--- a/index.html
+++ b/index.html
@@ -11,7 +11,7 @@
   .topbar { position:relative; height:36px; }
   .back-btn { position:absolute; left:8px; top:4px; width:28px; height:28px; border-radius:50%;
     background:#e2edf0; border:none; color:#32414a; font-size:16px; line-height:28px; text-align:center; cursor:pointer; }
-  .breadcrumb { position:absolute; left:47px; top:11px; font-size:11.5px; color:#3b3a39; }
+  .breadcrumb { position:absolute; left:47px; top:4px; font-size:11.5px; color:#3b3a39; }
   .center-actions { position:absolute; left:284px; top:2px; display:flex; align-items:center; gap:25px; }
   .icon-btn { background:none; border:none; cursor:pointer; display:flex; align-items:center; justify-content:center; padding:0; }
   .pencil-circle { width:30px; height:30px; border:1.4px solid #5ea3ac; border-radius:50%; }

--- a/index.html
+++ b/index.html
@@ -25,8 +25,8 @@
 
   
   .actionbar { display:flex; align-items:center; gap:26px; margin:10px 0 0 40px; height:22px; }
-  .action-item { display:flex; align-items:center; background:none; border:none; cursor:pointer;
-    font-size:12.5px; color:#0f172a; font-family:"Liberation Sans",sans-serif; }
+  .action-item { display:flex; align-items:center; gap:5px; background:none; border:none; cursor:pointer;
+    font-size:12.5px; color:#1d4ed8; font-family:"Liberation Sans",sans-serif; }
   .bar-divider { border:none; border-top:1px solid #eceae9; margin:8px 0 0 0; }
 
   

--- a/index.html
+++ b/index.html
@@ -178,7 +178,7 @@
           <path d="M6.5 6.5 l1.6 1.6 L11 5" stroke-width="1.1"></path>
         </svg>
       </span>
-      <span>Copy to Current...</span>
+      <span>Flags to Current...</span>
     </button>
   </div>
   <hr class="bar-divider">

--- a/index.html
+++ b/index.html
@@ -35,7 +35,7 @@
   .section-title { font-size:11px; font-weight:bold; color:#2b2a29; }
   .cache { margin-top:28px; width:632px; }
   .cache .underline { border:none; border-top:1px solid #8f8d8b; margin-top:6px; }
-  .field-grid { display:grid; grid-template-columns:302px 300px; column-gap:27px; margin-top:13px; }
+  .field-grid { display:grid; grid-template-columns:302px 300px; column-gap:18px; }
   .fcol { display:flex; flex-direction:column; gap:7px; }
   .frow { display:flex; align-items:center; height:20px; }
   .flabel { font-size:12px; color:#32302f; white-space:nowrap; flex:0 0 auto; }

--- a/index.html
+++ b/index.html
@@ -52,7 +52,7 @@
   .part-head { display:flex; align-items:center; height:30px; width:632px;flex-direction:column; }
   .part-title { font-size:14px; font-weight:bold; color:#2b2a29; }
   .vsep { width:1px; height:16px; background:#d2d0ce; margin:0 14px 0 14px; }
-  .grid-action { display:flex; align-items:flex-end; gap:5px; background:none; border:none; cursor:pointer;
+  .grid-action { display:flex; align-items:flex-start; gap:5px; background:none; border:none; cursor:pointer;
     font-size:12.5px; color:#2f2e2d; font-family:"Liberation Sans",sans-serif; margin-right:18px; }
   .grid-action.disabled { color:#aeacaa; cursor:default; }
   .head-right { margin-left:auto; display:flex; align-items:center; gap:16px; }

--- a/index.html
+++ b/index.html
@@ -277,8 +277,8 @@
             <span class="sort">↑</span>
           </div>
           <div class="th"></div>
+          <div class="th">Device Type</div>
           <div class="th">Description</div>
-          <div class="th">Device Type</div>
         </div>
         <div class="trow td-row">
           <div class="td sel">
********************
▸ Exercise: Word for word, give the whole listing again.

▸ Task response:
--- a/index.html
+++ b/index.html
@@ -11,7 +11,7 @@
   .topbar { position:relative; height:36px; }
   .back-btn { position:absolute; left:8px; top:4px; width:28px; height:28px; border-radius:50%;
     background:#e2edf0; border:none; color:#32414a; font-size:16px; line-height:28px; text-align:center; cursor:pointer; }
-  .breadcrumb { position:absolute; left:47px; top:11px; font-size:11.5px; color:#3b3a39; }
+  .breadcrumb { position:absolute; left:47px; top:4px; font-size:11.5px; color:#3b3a39; }
   .center-actions { position:absolute; left:284px; top:2px; display:flex; align-items:center; gap:25px; }
   .icon-btn { background:none; border:none; cursor:pointer; display:flex; align-items:center; justify-content:center; padding:0; }
   .pencil-circle { width:30px; height:30px; border:1.4px solid #5ea3ac; border-radius:50%; }

--- a/index.html
+++ b/index.html
@@ -25,8 +25,8 @@
 
   
   .actionbar { display:flex; align-items:center; gap:26px; margin:10px 0 0 40px; height:22px; }
-  .action-item { display:flex; align-items:center; background:none; border:none; cursor:pointer;
-    font-size:12.5px; color:#0f172a; font-family:"Liberation Sans",sans-serif; }
+  .action-item { display:flex; align-items:center; gap:5px; background:none; border:none; cursor:pointer;
+    font-size:12.5px; color:#1d4ed8; font-family:"Liberation Sans",sans-serif; }
   .bar-divider { border:none; border-top:1px solid #eceae9; margin:8px 0 0 0; }
 
   

--- a/index.html
+++ b/index.html
@@ -178,7 +178,7 @@
           <path d="M6.5 6.5 l1.6 1.6 L11 5" stroke-width="1.1"></path>
         </svg>
       </span>
-      <span>Copy to Current...</span>
+      <span>Flags to Current...</span>
     </button>
   </div>
   <hr class="bar-divider">

--- a/index.html
+++ b/index.html
@@ -35,7 +35,7 @@
   .section-title { font-size:11px; font-weight:bold; color:#2b2a29; }
   .cache { margin-top:28px; width:632px; }
   .cache .underline { border:none; border-top:1px solid #8f8d8b; margin-top:6px; }
-  .field-grid { display:grid; grid-template-columns:302px 300px; column-gap:27px; margin-top:13px; }
+  .field-grid { display:grid; grid-template-columns:302px 300px; column-gap:18px; }
   .fcol { display:flex; flex-direction:column; gap:7px; }
   .frow { display:flex; align-items:center; height:20px; }
   .flabel { font-size:12px; color:#32302f; white-space:nowrap; flex:0 0 auto; }

--- a/index.html
+++ b/index.html
@@ -52,7 +52,7 @@
   .part-head { display:flex; align-items:center; height:30px; width:632px;flex-direction:column; }
   .part-title { font-size:14px; font-weight:bold; color:#2b2a29; }
   .vsep { width:1px; height:16px; background:#d2d0ce; margin:0 14px 0 14px; }
-  .grid-action { display:flex; align-items:flex-end; gap:5px; background:none; border:none; cursor:pointer;
+  .grid-action { display:flex; align-items:flex-start; gap:5px; background:none; border:none; cursor:pointer;
     font-size:12.5px; color:#2f2e2d; font-family:"Liberation Sans",sans-serif; margin-right:18px; }
   .grid-action.disabled { color:#aeacaa; cursor:default; }
   .head-right { margin-left:auto; display:flex; align-items:center; gap:16px; }

--- a/index.html
+++ b/index.html
@@ -277,8 +277,8 @@
             <span class="sort">↑</span>
           </div>
           <div class="th"></div>
+          <div class="th">Device Type</div>
           <div class="th">Description</div>
-          <div class="th">Device Type</div>
         </div>
         <div class="trow td-row">
           <div class="td sel">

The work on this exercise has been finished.